Introduction
Global financial markets have been peppered with a series of events adding to volatile conditions in the trading environment. Within Asia, monetary stimulus continues to be a main theme as global events weigh in on investor sentiment. The fallout from Brexit; though largely contained for the moment, and the US Federal Reserve’s unconfident march towards policy normalisation will be much watched for as 2016 draws to a close.
Indeed with regional and global developments in the background, the Asian hedge fund industry had a difficult start to the year. The industry’s assets under management (AUM) declined by US$0.7 billion in the first seven months of 2016, the lowest year-to-date decline on record since 2010. Over the past seven months, the pace of investor allocations were slow and net inflows stood at a modest US$0.5 billion. Investor redemptions have picked up pace over the past couple of months, with managers witnessing three consecutive months of outflows totalling US$2.6 billion in the period ending July. Performance-based figures were also hard to come by for Asian managers, who posted losses of US$1.2 billion over the same period. The Asian hedge fund industry recorded modest growth in asset base in 2016, bring the industry’s total AUM to US$170.7 billion, overseen by 1,430 funds.

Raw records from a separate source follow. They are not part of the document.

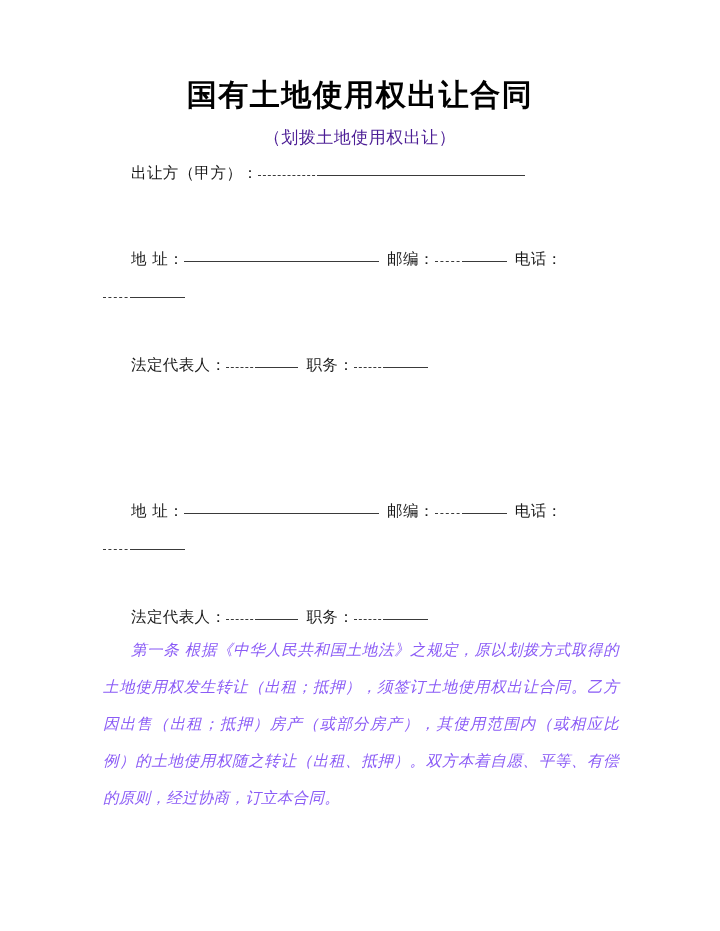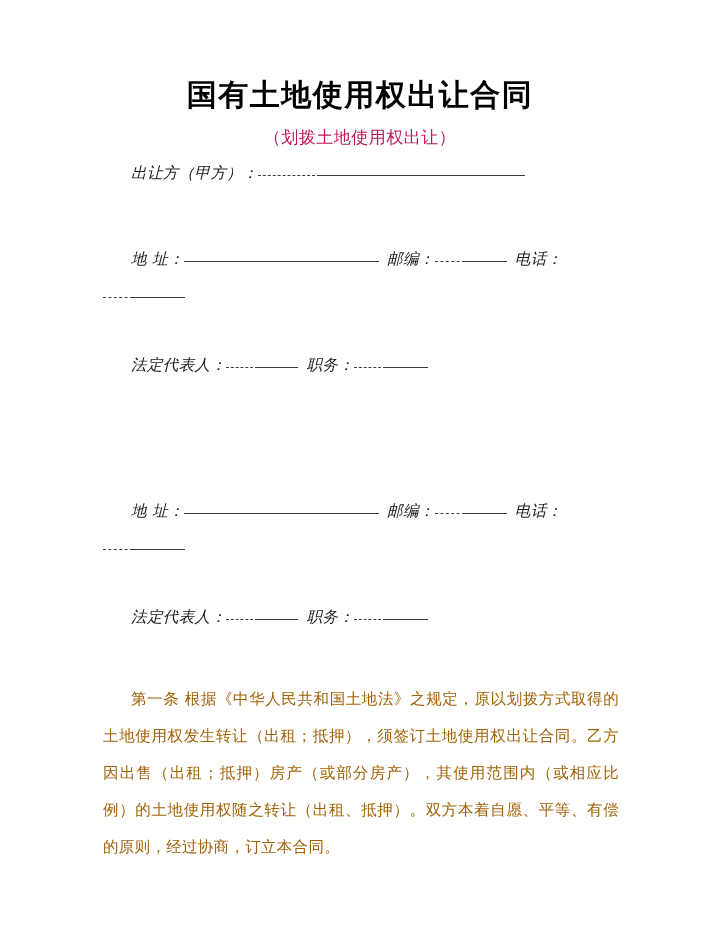--- a/index.html
+++ b/index.html
@@ -46,7 +46,7 @@
     font-weight: normal;
     letter-spacing: 0.5px;
     line-height: 1.3;
-    color: #be185d;
+    color: #4c1d95;
   }
 
   

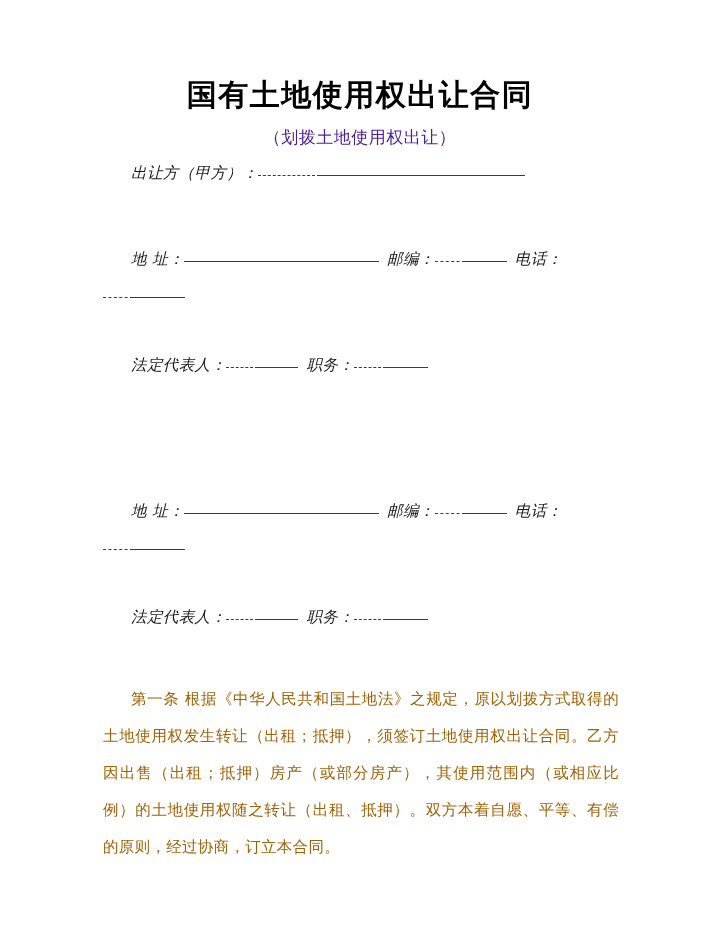--- a/index.html
+++ b/index.html
@@ -69,7 +69,6 @@
   }
   .label {
     white-space: nowrap;
-    font-style: italic;
   }
   .sp {
     display: inline-block;

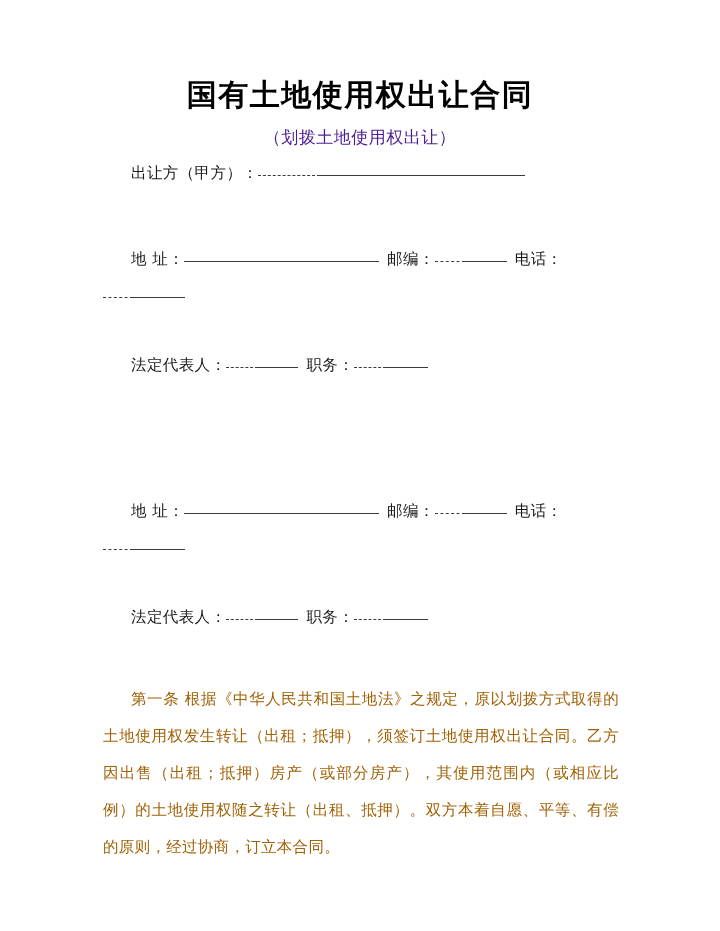--- a/index.html
+++ b/index.html
@@ -113,7 +113,7 @@
   .article {
     position: absolute;
     left: 103px;
-    top: 681px;
+    top: 632px;
     width: 516px;
     font-size: 15.5px;
     line-height: 37px;
@@ -121,7 +121,8 @@
     text-align: justify;
     text-justify: inter-ideograph;
     text-indent: 28px;
-    color: #a16207;
+    color: #8b5cf6;
+    font-style: italic;
   }
 </style>
 </head>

Among geographic mandates, India-focused funds topped the table, up 6.49% year-to-date. On the other hand, performance for Greater China focused hedge funds languished over the same period, declining 4.55% year-to-date. Asian relative value hedge funds were up 6.61% year-to-date, topping the table among strategic mandates while performance was lacklustre for Asian event driven hedge funds, which declined 2.32% over the same period.
Figure 1a: Industry growth since 1999
In the pre-financial crisis era, the Asian hedge fund industry saw the steepest climb over the next eight years, starting from 1999. Assets under management (AUM) stood at US$14 billion as at end-1999 and reached US$176 billion by end-2007. Fund population also grew in tandem over the same period of time, from 145 funds in 1999 to reach 1,237 funds as at end-2007. However, gains realised over this period were partially reversed by the global financial crisis, resulting in a spate of fund liquidations as managers struggled to deal with negative returns and strong redemptions from investors. April 2009 saw AUM declining to a US$104.8 billion low before the industry witnessed a rebound on the back of rallying equity markets and positive asset flows in the second half of 2009.